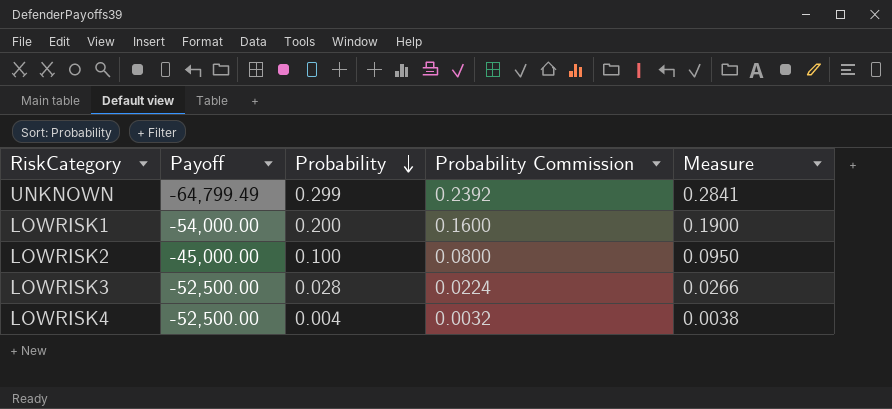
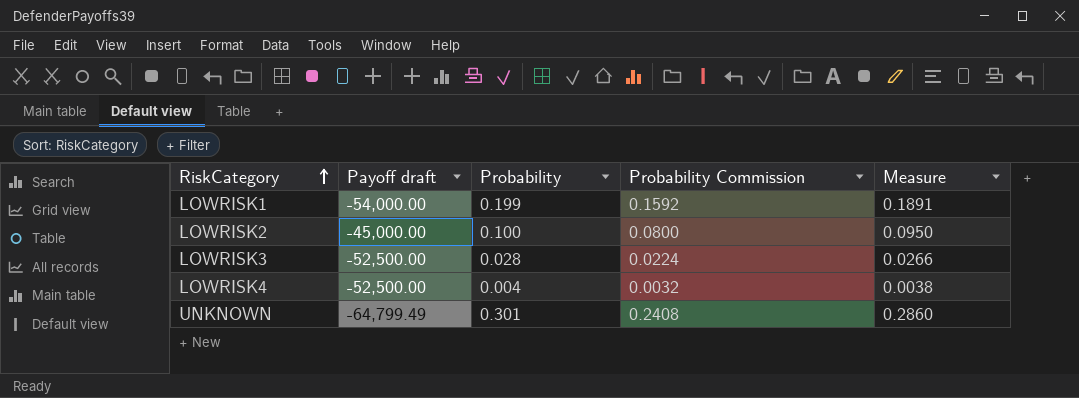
row order: Probability descending -> RiskCategory ascending
column name: Payoff -> Payoff draft
LOWRISK1 | Probability: 0.200 -> 0.199
LOWRISK1 | Probability Commission: 0.1600 -> 0.1592
LOWRISK1 | Measure: 0.1900 -> 0.1891
UNKNOWN | Probability: 0.299 -> 0.301
UNKNOWN | Probability Commission: 0.2392 -> 0.2408
UNKNOWN | Measure: 0.2841 -> 0.2860

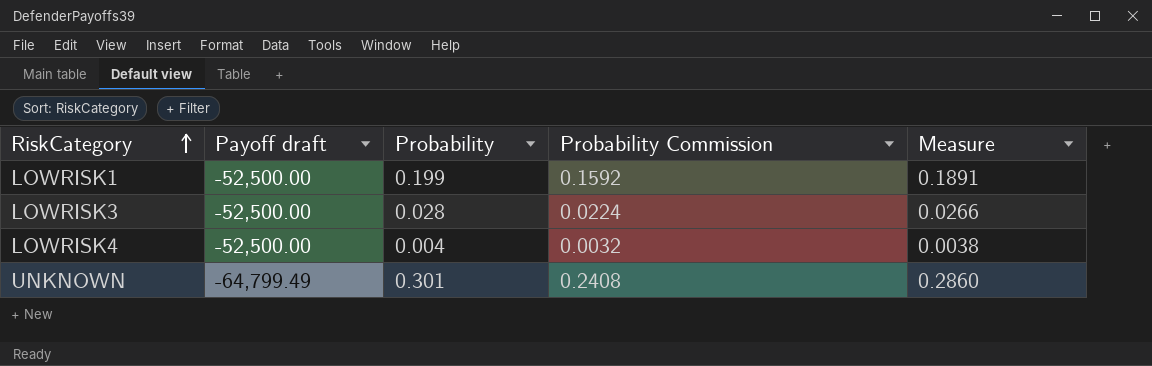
row LOWRISK2: -45,000.00 | 0.100 | 0.0800 | 0.0950 -> none
LOWRISK1 | Payoff draft: -54,000.00 -> -52,500.00

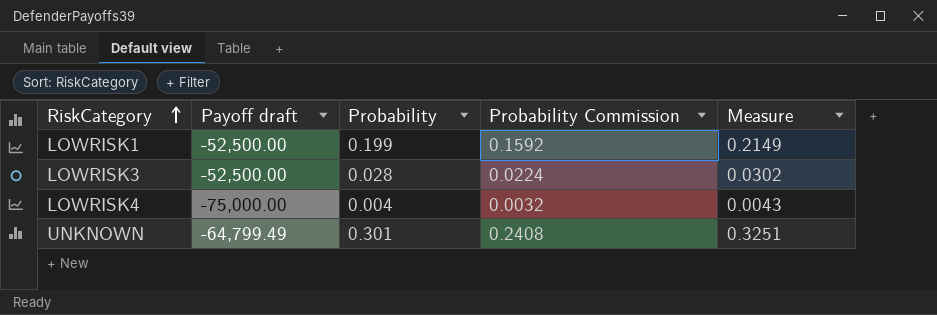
column Measure | formula: [Probability] * 0.95 -> [Probability] * 1.08
LOWRISK4 | Payoff draft: -52,500.00 -> -75,000.00

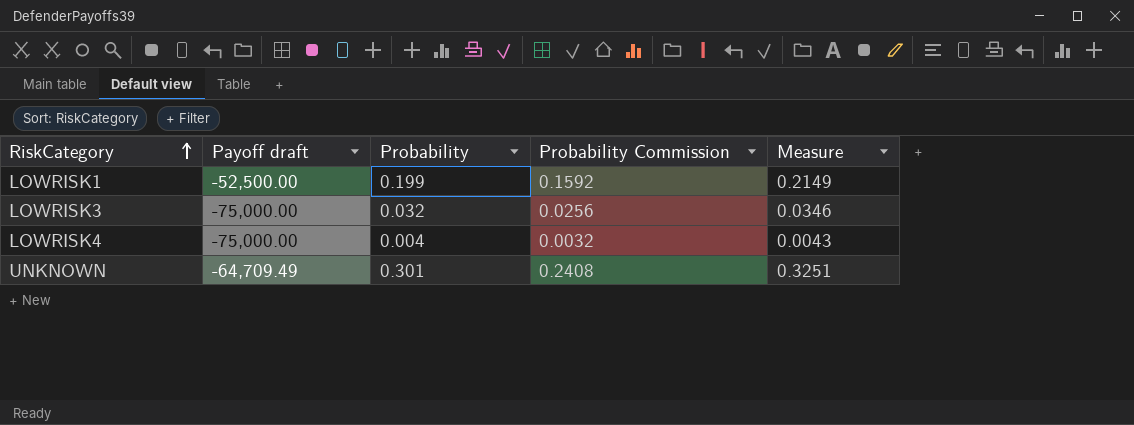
LOWRISK3 | Payoff draft: -52,500.00 -> -75,000.00
LOWRISK3 | Probability: 0.028 -> 0.032
LOWRISK3 | Probability Commission: 0.0224 -> 0.0256
LOWRISK3 | Measure: 0.0302 -> 0.0346
UNKNOWN | Payoff draft: -64,799.49 -> -64,709.49

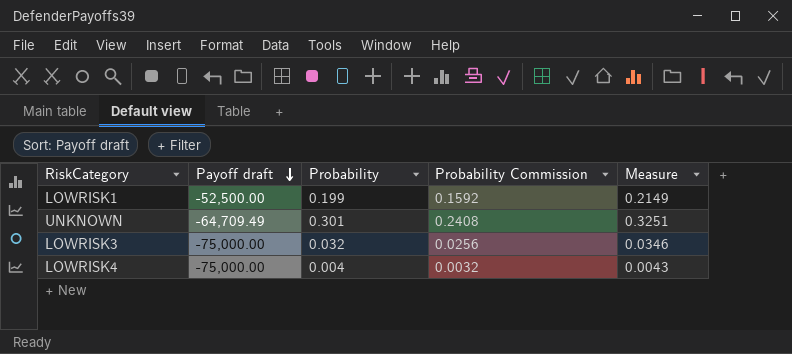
row order: RiskCategory ascending -> Payoff draft descending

· · · · · · ·

### Exercise goal
Check each line of the records above for the string "descending", and report every line that has it.

### Solution to the problem
row order: Probability descending -> RiskCategory ascending
row order: RiskCategory ascending -> Payoff draft descending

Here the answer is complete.